Content starts

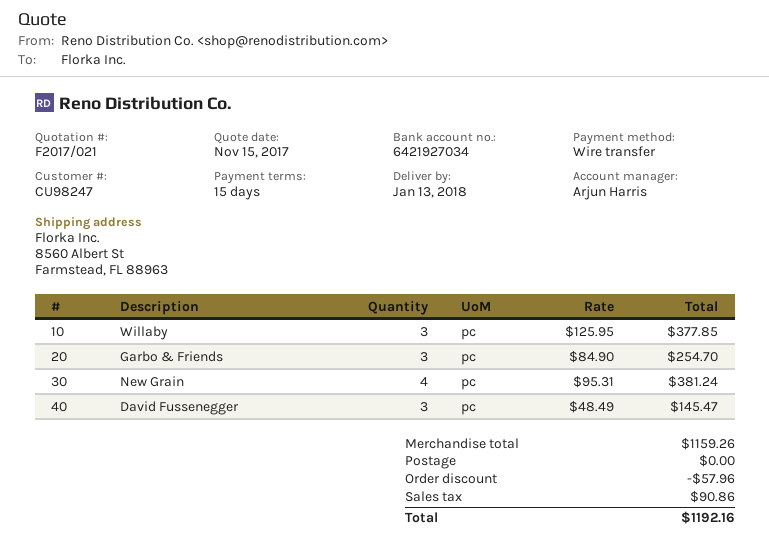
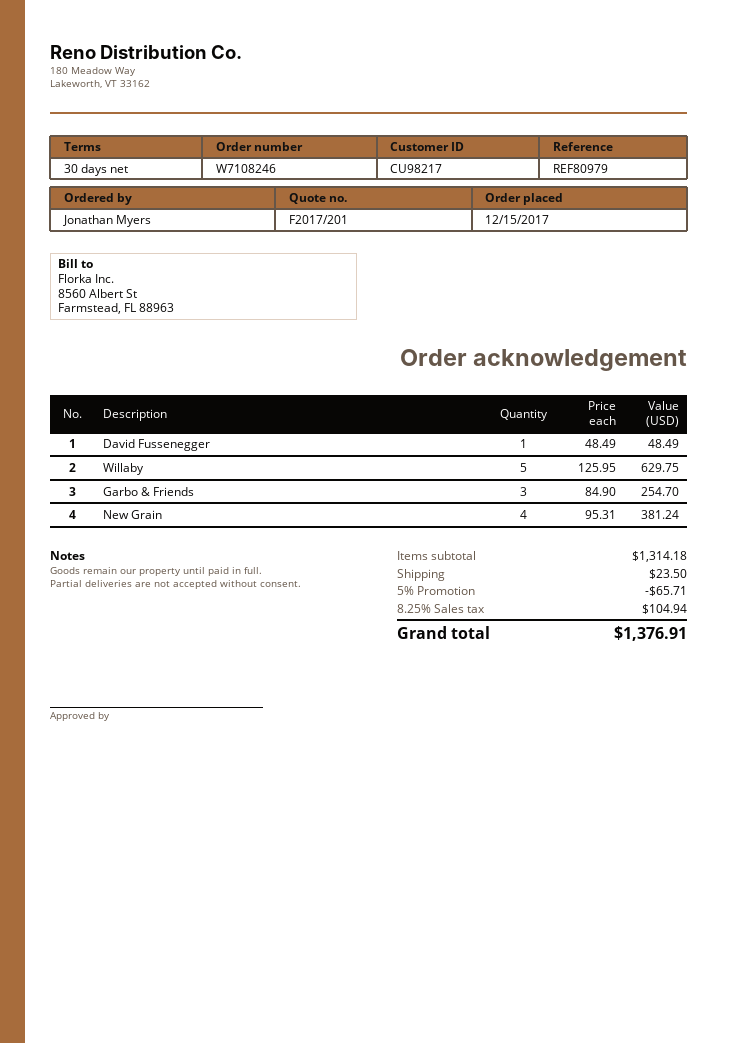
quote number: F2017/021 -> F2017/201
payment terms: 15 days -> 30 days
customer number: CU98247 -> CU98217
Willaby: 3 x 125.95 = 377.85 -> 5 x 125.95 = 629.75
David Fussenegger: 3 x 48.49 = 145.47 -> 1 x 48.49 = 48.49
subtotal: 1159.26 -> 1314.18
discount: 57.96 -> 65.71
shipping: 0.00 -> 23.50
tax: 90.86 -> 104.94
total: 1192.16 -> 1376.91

Content ends
Content starts

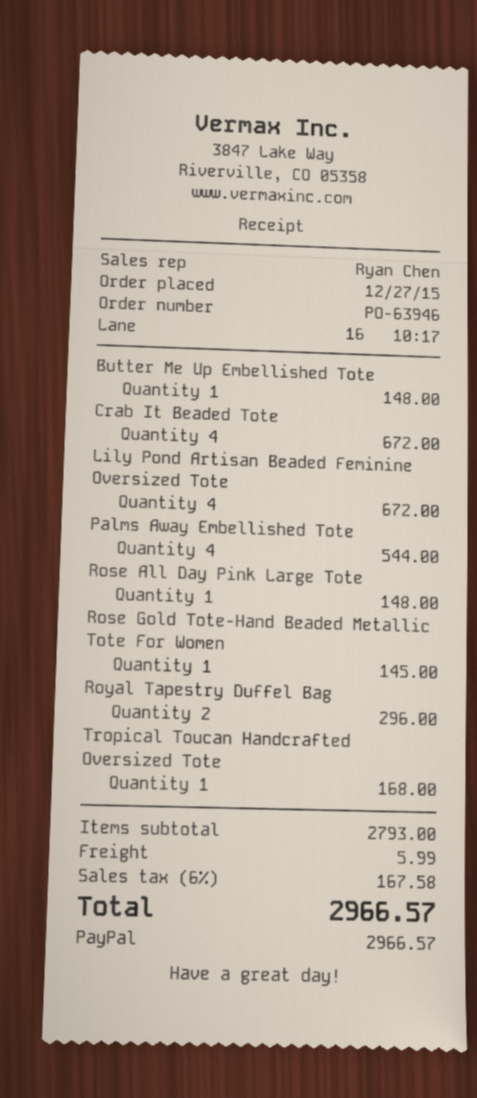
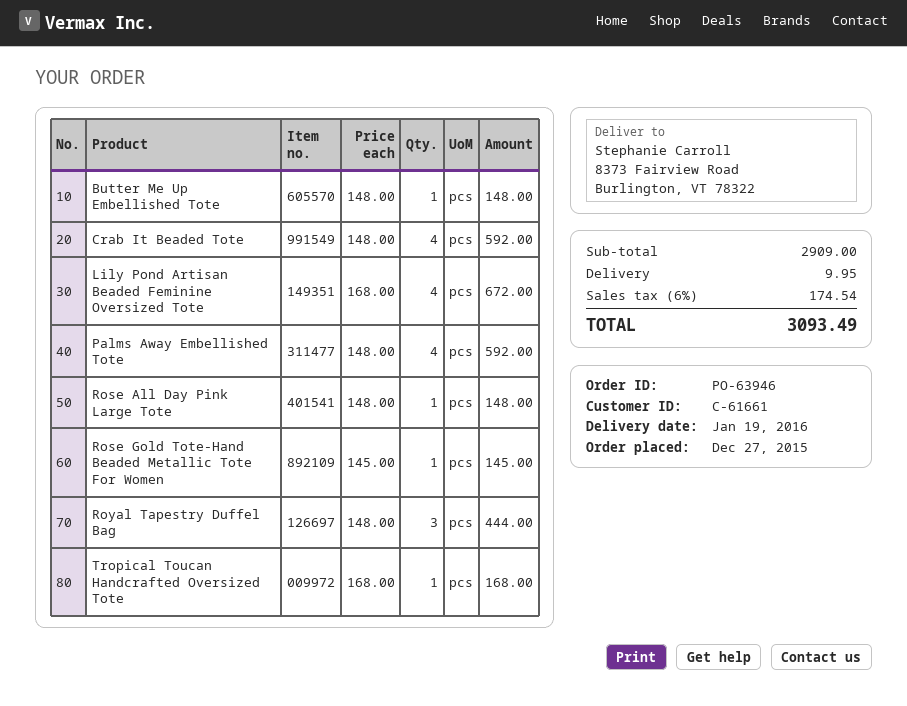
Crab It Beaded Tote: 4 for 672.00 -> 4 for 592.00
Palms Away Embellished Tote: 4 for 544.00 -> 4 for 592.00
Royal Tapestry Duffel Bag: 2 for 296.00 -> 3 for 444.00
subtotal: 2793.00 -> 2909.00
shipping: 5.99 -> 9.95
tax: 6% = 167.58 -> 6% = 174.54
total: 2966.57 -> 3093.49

Content ends

Return the span of lines in the data above that opens at the line with "Crab It Beaded" and closes at the line with "total: 2966.57 -> 3093.49", exactly, ends included, nothing else.

**Written solution**
Crab It Beaded Tote: 4 for 672.00 -> 4 for 592.00
Palms Away Embellished Tote: 4 for 544.00 -> 4 for 592.00
Royal Tapestry Duffel Bag: 2 for 296.00 -> 3 for 444.00
subtotal: 2793.00 -> 2909.00
shipping: 5.99 -> 9.95
tax: 6% = 167.58 -> 6% = 174.54
total: 2966.57 -> 3093.49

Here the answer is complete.